We hear the shot. It sounds so answer-like
To where the Good had gone from ‘night, Mother.
Nineteen eighty-three, evening in summer,
When Jessie asks for Daddy’s gun, dignified
And dreamlike and childlike: she is engulfed.
“It’s not for him,” she says. “It’s for me.”
And thus Mama’s tears are disbelieved
And throat-caught and fought with eyes puffed
Up and pulsing with love and hate, with dawns
Ablaze and dark. But she’s already gone.
Vanished to her bedroom, door locked, selfish or
-less or -satisfied. I cannot be sure.
But I know I saw when Goodnight Moon flew
To dark like destiny, up and out of view.
Oh, I know I saw when Goodnight Moon flew
Into the dark like destiny, upon a draft
Shot through that unfilled two-inch hellish gap
Between legers of the self: notebooks
In stacks with pages stained by dust and sweat
Which clutch the ever-shifting tremble of my hands,
The same that Time enwrapped with sick demands,
That rifled and thieved through my father’s shelves;
That twitch like eyelids struck by rays enrapt,
That once leant Goodnight Moon against that gap.
I did not wish the book would float away
Upon that draft.
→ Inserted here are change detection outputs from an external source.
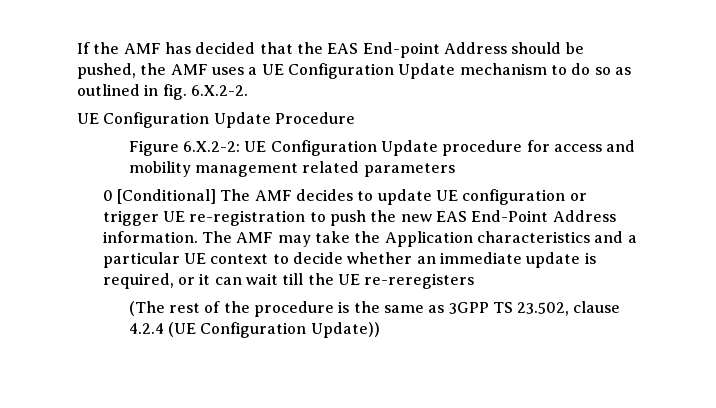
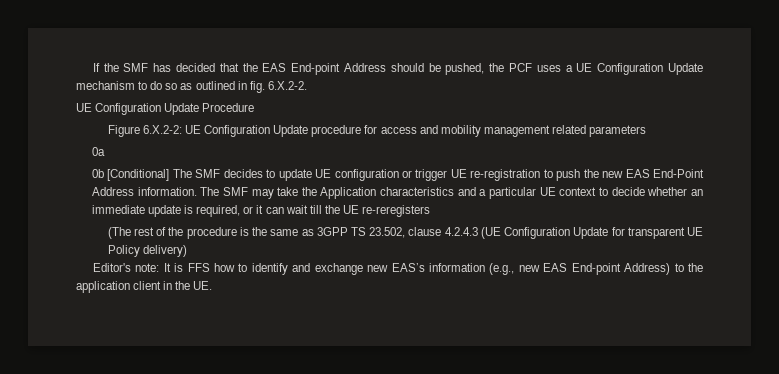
- If the AMF has decided that the EAS End-point Address should be pushed, the AMF uses a UE Configuration Update mechanism to do so as outlined in fig. 6.X.2-2.
+ If the SMF has decided that the EAS End-point Address should be pushed, the PCF uses a UE Configuration Update mechanism to do so as outlined in fig. 6.X.2-2.
- 0 [Conditional] The AMF decides to update UE configuration or trigger UE re-registration to push the new EAS End-Point Address information.
+ 0a
+ 0b [Conditional] The SMF decides to update UE configuration or trigger UE re-registration to push the new EAS End-Point Address information.
- The AMF may take the Application characteristics and a particular UE context to decide whether an immediate update is required, or it can wait till the UE re-reregisters
+ The SMF may take the Application characteristics and a particular UE context to decide whether an immediate update is required, or it can wait till the UE re-reregisters
- (The rest of the procedure is the same as 3GPP TS 23.502, clause 4.2.4 (UE Configuration Update))
+ (The rest of the procedure is the same as 3GPP TS 23.502, clause 4.2.4.3 (UE Configuration Update for transparent UE Policy delivery)
+ Editor's note: It is FFS how to identify and exchange new EAS’s information (e.g., new EAS End-point Address) to the application client in the UE.

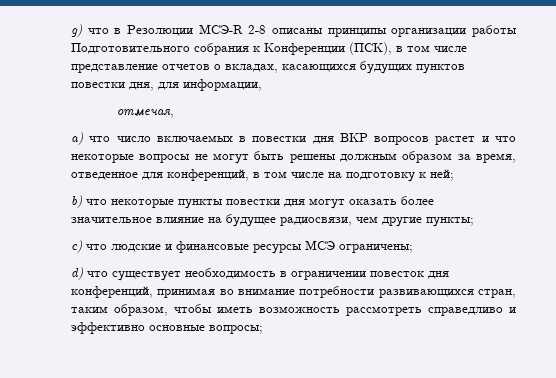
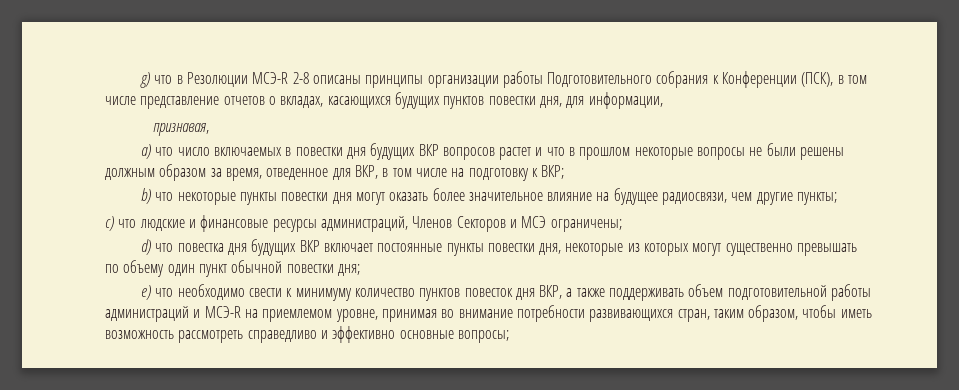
- отмечая,
+ признавая,
- a) что число включаемых в повестки дня ВКР вопросов растет и что некоторые вопросы не могут быть решены должным образом за время, отведенное для конференций, в том числе на подготовку к ней;
+ a) что число включаемых в повестки дня будущих ВКР вопросов растет и что в прошлом некоторые вопросы не были решены должным образом за время, отведенное для ВКР, в том числе на подготовку к ВКР;
- c) что людские и финансовые ресурсы МСЭ ограничены;
+ c) что людские и финансовые ресурсы администраций, Членов Секторов и МСЭ ограничены;
- d) что существует необходимость в ограничении повесток дня конференций, принимая во внимание потребности развивающихся стран, таким образом, чтобы иметь возможность рассмотреть справедливо и эффективно основные вопросы;
+ d) что повестка дня будущих ВКР включает постоянные пункты повестки дня, некоторые из которых могут существенно превышать по объему один пункт обычной повестки дня;
+ e) что необходимо свести к минимуму количество пунктов повесток дня ВКР, а также поддерживать объем подготовительной работы администраций и МСЭ-R на приемлемом уровне, принимая во внимание потребности развивающихся стран, таким образом, чтобы иметь возможность рассмотреть справедливо и эффективно основные вопросы;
Then only night remained.
A stasis broken by the doting stars,
Gone wide enough to interrupt the dark.
A stasis broken by stars gone lengthwise
Wide enough to interrupt that lonely Night;
Who knew that onliness would crack with only light?
I could not, for mine were Jessie’s eyes.
I have since lost them. I will not find that stasis.
I think I saw it float away today,
Upon another draft, and only I remained.
In my own green room I lie in bed awake
And stare at bears in chairs and a painting;
At Bunny, who sleeps now only after naming
His world; at a moonrise that blues the Night
As if the Good-, Good-, Good- could make it daylike.
I still hear the shots sometimes, on Good
And Bad Nights. But now, I see the Moon.